Guarding the elevator tonight was an ex-pug named Otis Wilcox who’d once lasted six rounds with Tunney before the Gentleman Marine coldcocked him. Otis said he couldn’t remember his own name for an hour after he came to. He worked as both a Turf Club guard and a trainer in the gym. He gave boxing lessons to health club members and still liked to spar, but he wasn’t one to pull all his punches, so regular partners were hard for him to come by. I was his favorite sparring buddy because I could take it. Besides, I was a fast learner and had gotten good enough to make it interesting for him. The lumps I took were worth it to me for the chance to box against somebody who knew what he was doing.

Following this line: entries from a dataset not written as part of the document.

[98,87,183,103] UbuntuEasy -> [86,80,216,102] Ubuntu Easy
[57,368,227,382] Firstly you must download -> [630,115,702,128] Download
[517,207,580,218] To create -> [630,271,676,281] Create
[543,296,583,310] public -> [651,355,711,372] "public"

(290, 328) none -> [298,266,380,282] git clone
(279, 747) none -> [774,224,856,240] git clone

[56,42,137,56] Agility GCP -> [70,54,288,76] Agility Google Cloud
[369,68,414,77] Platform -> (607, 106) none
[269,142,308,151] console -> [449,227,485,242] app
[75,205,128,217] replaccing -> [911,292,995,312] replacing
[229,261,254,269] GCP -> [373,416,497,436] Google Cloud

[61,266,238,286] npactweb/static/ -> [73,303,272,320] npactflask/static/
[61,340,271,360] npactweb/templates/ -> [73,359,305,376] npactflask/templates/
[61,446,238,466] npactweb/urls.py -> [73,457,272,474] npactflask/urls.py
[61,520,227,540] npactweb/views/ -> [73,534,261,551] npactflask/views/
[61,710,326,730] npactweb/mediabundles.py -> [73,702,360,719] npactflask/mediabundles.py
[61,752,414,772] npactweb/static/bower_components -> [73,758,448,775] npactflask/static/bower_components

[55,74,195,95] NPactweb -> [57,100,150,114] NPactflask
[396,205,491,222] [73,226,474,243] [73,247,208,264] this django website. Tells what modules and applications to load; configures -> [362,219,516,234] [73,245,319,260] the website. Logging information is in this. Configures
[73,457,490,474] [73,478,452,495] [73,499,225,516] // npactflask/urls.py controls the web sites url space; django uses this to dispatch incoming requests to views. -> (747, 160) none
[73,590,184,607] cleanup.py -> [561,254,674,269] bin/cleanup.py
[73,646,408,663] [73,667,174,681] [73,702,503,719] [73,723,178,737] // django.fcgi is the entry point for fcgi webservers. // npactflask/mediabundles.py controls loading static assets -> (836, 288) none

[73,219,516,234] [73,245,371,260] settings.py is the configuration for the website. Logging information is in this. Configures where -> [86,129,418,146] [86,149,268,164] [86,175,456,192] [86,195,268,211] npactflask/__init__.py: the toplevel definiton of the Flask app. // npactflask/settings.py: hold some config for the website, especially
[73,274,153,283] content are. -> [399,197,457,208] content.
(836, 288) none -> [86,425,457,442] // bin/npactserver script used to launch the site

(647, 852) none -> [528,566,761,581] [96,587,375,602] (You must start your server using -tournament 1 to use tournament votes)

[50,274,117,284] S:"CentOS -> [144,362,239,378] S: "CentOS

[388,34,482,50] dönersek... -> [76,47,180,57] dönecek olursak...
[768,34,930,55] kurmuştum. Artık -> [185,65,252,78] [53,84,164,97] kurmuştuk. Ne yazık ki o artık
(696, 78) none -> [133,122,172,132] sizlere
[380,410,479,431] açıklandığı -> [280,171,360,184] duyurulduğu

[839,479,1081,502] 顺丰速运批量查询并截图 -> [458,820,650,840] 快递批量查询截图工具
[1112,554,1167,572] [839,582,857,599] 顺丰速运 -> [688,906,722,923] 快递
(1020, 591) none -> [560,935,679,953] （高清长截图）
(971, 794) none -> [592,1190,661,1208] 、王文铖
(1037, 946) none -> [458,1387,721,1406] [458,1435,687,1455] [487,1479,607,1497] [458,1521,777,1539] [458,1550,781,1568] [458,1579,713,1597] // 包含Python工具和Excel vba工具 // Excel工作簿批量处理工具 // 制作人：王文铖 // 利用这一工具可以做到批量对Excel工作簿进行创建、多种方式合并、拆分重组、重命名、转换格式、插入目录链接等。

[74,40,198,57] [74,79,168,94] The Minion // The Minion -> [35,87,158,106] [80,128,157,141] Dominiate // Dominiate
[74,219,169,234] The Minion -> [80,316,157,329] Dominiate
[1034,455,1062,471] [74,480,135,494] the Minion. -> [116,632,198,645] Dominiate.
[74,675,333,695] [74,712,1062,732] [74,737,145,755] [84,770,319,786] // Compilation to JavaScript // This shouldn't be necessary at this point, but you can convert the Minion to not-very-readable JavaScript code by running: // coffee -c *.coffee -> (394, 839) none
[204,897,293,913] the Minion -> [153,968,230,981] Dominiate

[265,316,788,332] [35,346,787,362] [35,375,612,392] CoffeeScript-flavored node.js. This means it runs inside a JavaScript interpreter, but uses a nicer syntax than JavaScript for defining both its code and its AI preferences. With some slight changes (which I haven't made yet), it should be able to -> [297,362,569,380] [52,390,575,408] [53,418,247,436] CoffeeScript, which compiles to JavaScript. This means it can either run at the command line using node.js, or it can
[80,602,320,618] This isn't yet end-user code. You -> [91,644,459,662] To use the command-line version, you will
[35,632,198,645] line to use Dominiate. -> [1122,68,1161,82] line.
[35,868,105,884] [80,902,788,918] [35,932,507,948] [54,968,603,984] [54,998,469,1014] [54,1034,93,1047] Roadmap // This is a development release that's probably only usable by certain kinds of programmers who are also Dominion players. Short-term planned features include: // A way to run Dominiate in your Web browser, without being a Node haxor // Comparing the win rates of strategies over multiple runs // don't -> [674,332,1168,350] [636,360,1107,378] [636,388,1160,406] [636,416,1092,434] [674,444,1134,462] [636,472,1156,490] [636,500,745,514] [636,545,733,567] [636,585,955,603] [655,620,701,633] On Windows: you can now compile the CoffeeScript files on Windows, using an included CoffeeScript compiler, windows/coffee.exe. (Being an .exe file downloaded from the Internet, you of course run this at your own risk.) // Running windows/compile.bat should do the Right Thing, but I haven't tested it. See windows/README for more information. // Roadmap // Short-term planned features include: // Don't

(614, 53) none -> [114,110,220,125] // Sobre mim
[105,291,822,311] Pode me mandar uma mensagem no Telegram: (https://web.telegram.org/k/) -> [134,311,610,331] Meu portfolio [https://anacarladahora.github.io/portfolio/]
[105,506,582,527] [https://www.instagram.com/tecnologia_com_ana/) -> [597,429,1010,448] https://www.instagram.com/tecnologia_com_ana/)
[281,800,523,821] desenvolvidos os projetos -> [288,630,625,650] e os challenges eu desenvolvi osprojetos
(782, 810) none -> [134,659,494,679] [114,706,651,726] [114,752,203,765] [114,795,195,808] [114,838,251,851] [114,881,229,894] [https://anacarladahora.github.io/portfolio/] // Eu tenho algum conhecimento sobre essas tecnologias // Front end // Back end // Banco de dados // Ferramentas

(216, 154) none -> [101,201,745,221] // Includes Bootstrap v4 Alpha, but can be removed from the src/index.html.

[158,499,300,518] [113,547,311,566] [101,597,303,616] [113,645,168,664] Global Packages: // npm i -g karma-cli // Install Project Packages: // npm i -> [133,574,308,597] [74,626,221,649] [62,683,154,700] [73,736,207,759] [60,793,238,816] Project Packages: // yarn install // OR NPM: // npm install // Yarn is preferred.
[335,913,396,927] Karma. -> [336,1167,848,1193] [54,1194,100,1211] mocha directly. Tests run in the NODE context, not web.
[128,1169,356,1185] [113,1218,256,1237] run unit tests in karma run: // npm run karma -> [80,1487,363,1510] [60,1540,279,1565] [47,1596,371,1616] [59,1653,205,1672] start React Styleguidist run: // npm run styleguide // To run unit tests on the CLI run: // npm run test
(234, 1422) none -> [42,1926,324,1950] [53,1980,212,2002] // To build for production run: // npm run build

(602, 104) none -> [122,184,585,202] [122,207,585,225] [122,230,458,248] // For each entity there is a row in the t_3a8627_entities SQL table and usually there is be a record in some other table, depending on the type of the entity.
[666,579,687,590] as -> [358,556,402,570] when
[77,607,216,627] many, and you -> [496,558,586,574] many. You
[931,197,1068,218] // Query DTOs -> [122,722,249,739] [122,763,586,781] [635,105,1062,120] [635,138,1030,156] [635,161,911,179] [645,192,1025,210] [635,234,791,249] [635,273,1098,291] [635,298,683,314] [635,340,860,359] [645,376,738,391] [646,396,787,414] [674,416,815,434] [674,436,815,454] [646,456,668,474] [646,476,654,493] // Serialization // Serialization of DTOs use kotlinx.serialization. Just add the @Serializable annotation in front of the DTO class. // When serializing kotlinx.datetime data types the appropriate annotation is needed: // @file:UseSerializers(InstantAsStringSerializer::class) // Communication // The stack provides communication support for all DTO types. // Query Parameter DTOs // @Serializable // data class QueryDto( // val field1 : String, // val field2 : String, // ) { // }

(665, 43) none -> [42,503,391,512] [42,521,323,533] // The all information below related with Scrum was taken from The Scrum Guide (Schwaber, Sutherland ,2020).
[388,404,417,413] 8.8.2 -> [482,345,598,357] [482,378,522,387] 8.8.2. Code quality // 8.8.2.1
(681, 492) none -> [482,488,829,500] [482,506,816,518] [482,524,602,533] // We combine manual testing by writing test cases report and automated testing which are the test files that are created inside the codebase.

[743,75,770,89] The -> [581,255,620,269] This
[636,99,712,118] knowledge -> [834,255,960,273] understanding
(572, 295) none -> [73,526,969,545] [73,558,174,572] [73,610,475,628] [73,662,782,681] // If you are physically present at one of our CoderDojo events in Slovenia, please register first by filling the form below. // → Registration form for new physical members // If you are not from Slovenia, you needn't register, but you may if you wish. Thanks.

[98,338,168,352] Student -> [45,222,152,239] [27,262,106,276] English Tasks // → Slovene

We rarely got a chance to work out with each other, though, because of our different schedules, and we hadn’t been in the ring together in a month. We’d gone three rounds the last time, and we got pretty serious in the third. With about a half minute left in the round he’d got careless and I nearly knocked him down with a right. For the rest of the round he went at me with everything he had. By the time the bell rang, my headgear was in a lopsided twist and my ribs felt like he’d used a ball bat on them. But Otis took a lot of kidding from some of the boys about the right hook I’d hung on him, and I knew he couldn’t wait for our next session so he could get back at me.